## [Your assignment]
Print, exactly as they stand, the lines below from the one that has "row order: 公司发布财报的日期" to the one that has "2013-04-23 | 经营性现金净流量除以净利润: -2.76 -> -2.77", inclusive, leaving out the pictures.

## [Revision tracking records]
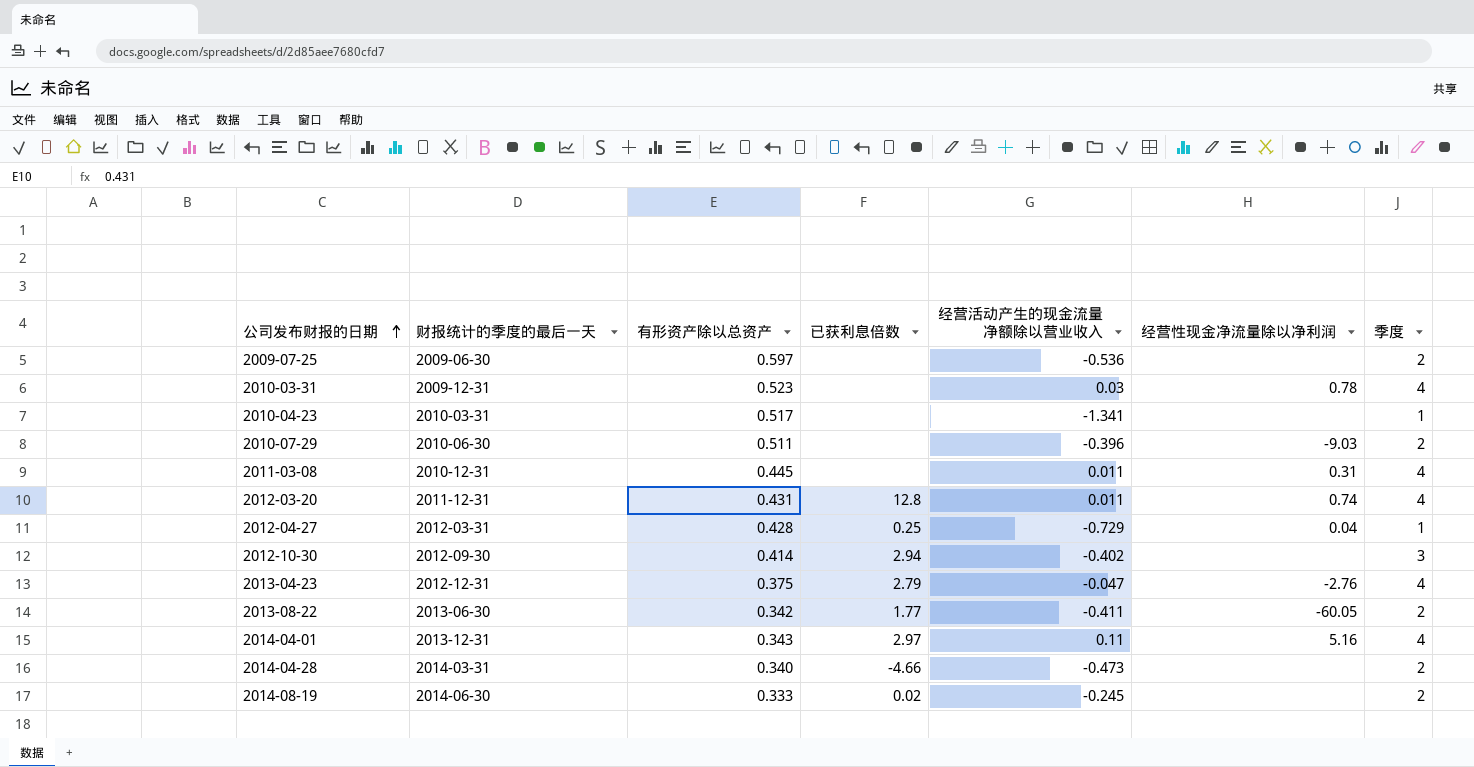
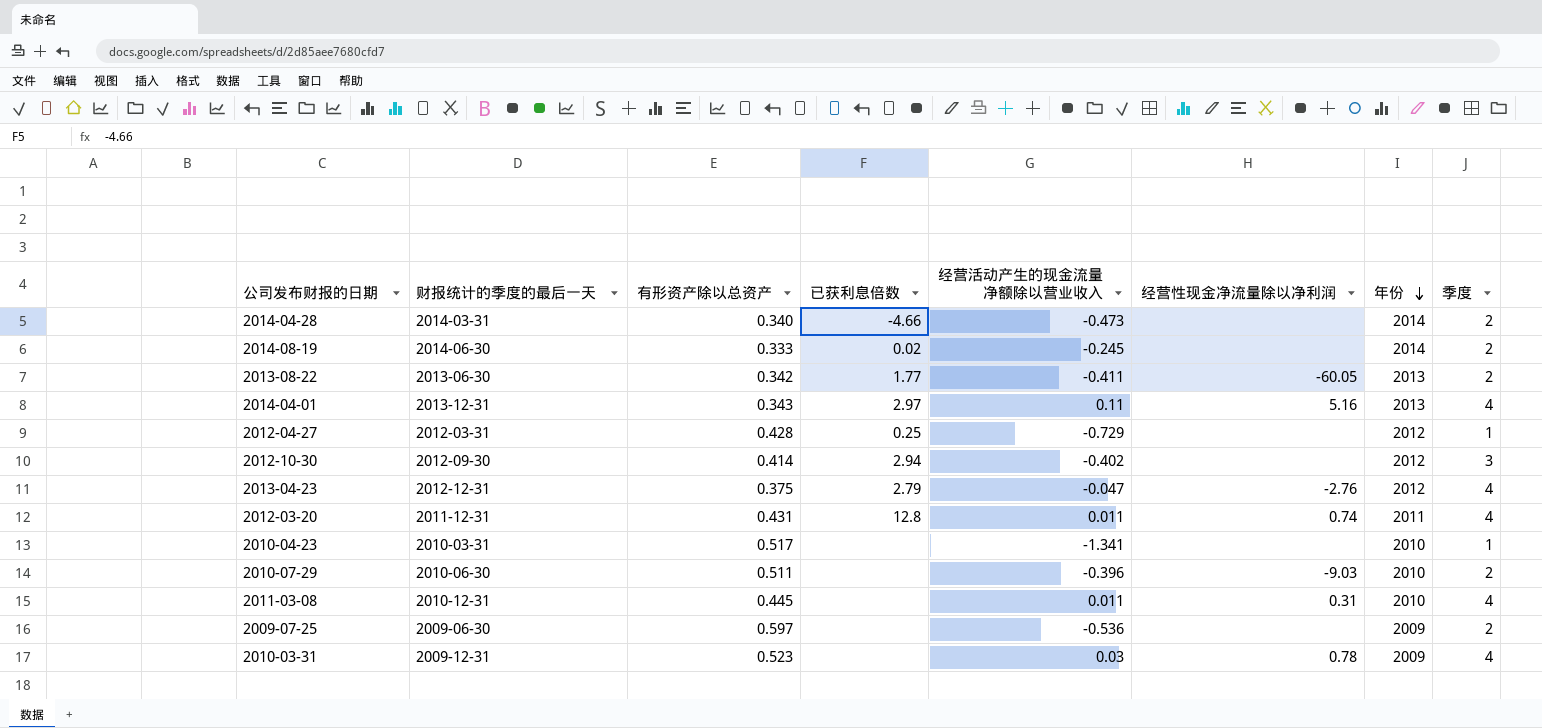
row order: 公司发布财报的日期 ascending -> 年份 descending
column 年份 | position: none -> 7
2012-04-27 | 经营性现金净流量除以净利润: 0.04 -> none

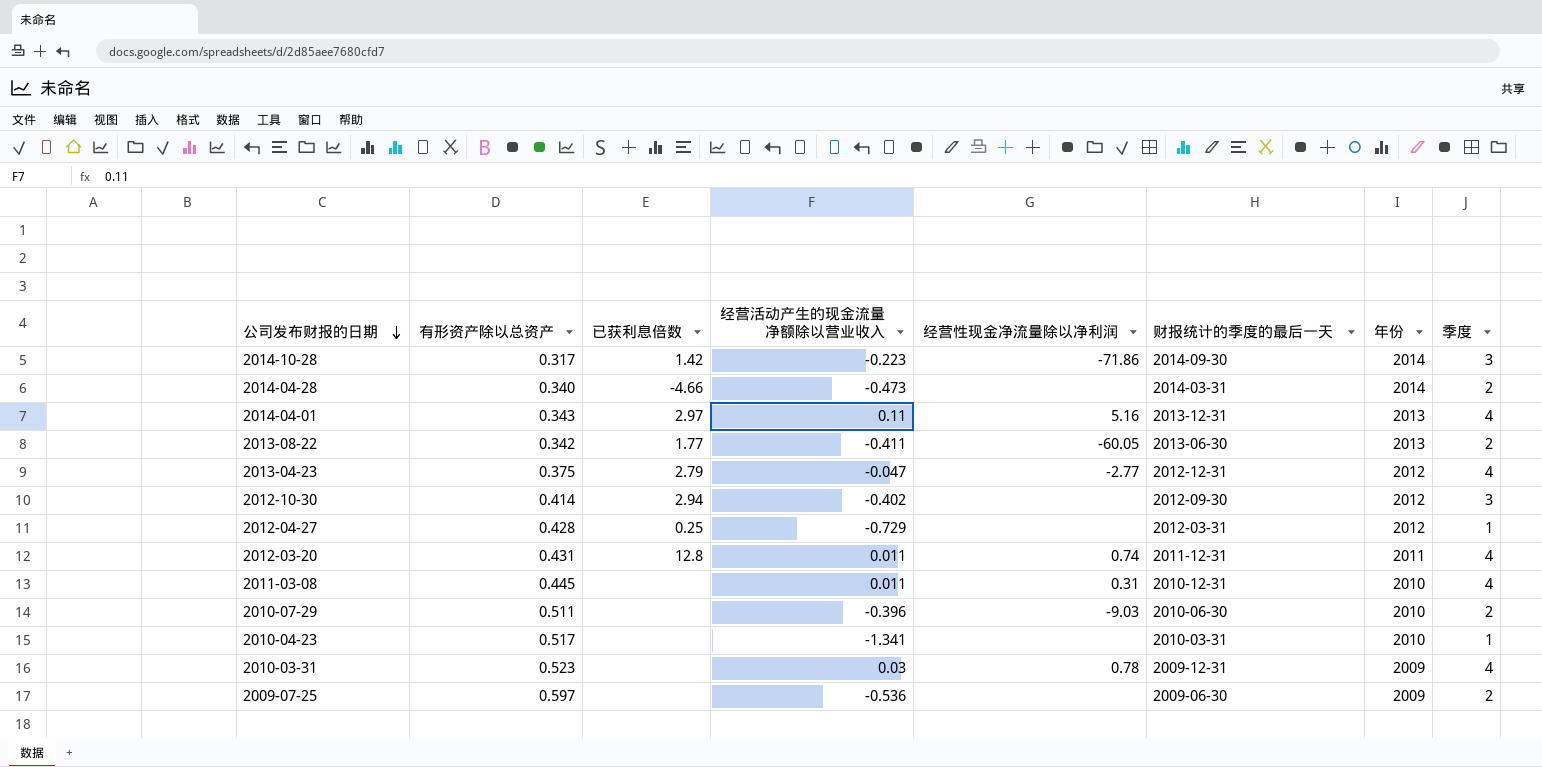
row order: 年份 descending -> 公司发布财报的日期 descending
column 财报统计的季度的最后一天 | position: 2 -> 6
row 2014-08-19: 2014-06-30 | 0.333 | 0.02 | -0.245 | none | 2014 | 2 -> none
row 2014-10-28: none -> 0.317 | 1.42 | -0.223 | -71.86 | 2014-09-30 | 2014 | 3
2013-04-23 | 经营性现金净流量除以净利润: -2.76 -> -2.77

--

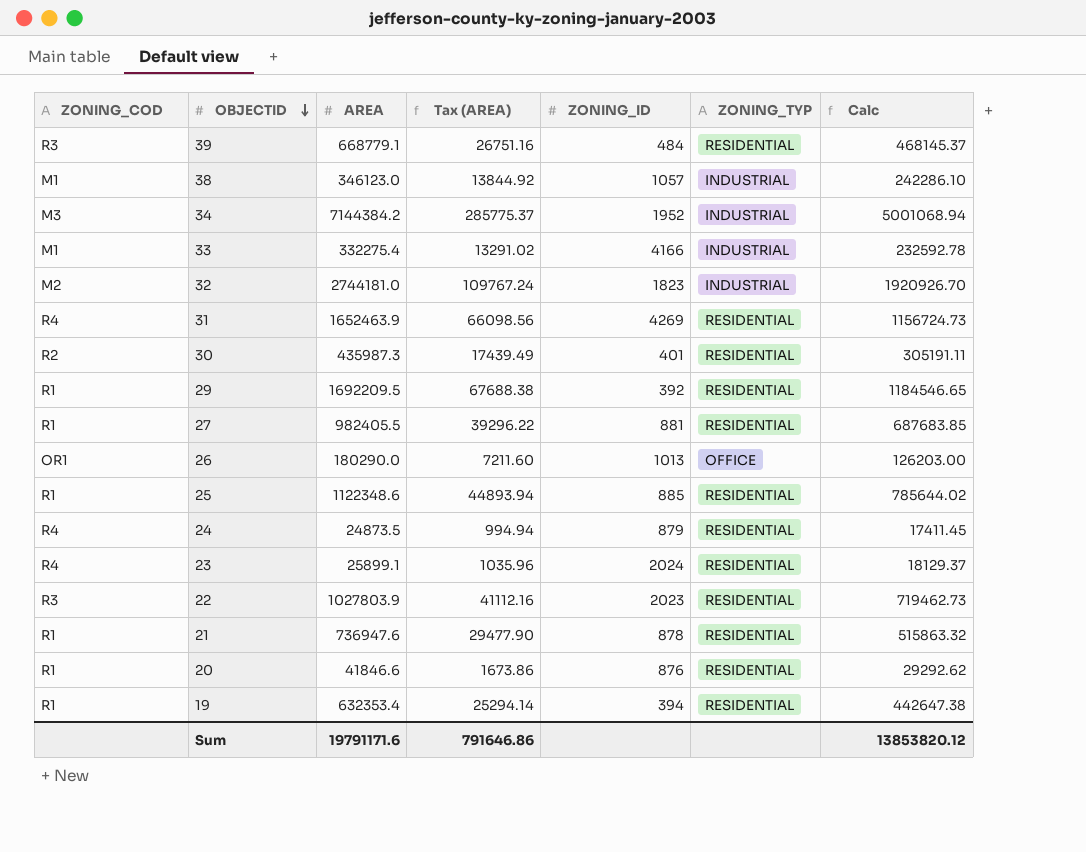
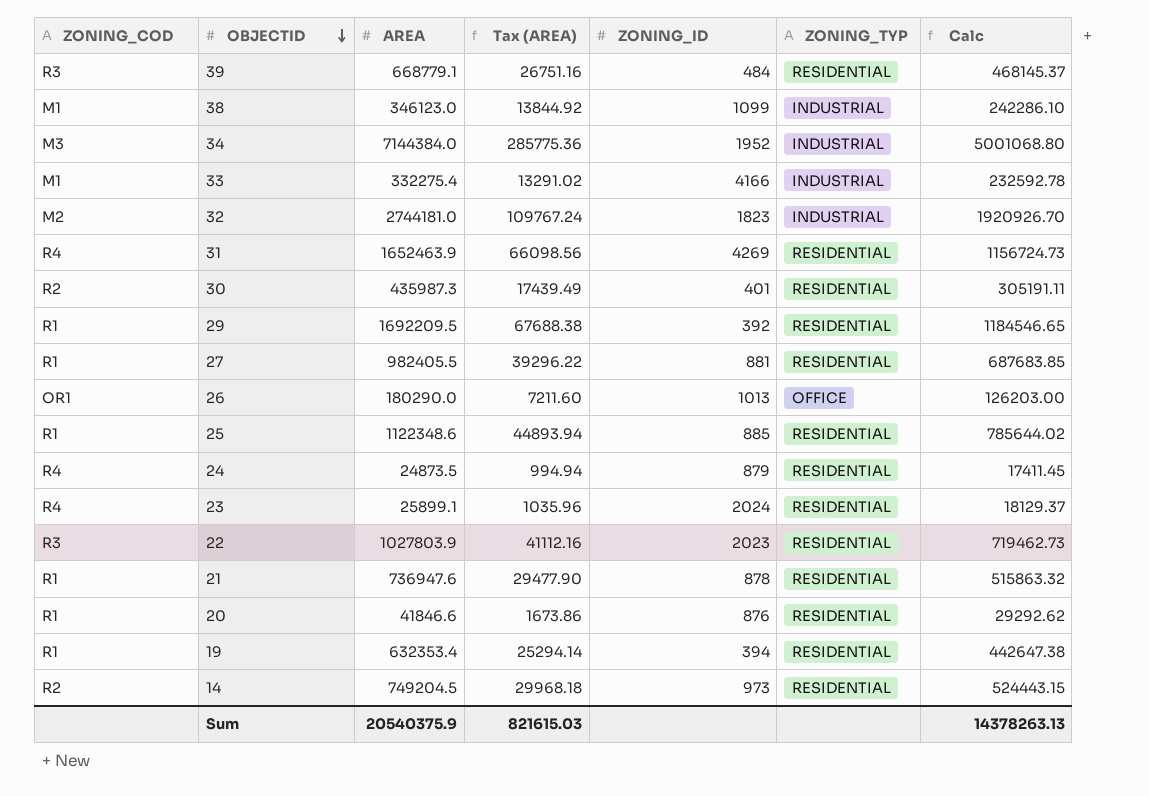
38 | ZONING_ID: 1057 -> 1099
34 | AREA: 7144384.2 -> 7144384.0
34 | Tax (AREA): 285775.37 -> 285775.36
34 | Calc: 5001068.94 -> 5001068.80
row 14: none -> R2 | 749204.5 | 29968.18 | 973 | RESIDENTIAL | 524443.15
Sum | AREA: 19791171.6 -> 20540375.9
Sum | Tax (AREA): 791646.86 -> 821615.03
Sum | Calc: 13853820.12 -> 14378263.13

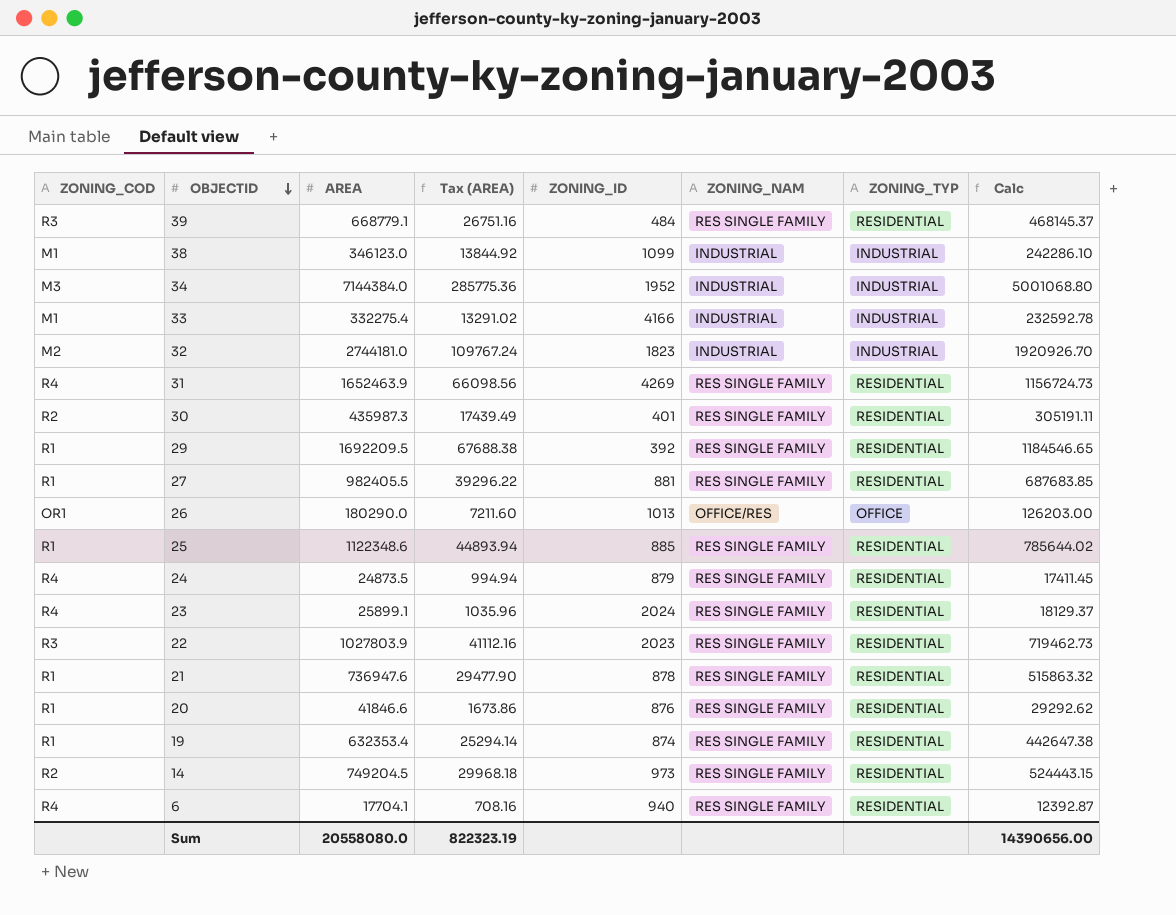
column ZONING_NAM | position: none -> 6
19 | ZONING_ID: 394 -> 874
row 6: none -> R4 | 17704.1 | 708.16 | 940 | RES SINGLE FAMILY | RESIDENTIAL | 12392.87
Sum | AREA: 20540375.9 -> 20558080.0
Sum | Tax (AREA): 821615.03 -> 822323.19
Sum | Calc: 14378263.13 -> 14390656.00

## [Expected answer]
row order: 公司发布财报的日期 ascending -> 年份 descending
column 年份 | position: none -> 7
2012-04-27 | 经营性现金净流量除以净利润: 0.04 -> none

row order: 年份 descending -> 公司发布财报的日期 descending
column 财报统计的季度的最后一天 | position: 2 -> 6
row 2014-08-19: 2014-06-30 | 0.333 | 0.02 | -0.245 | none | 2014 | 2 -> none
row 2014-10-28: none -> 0.317 | 1.42 | -0.223 | -71.86 | 2014-09-30 | 2014 | 3
2013-04-23 | 经营性现金净流量除以净利润: -2.76 -> -2.77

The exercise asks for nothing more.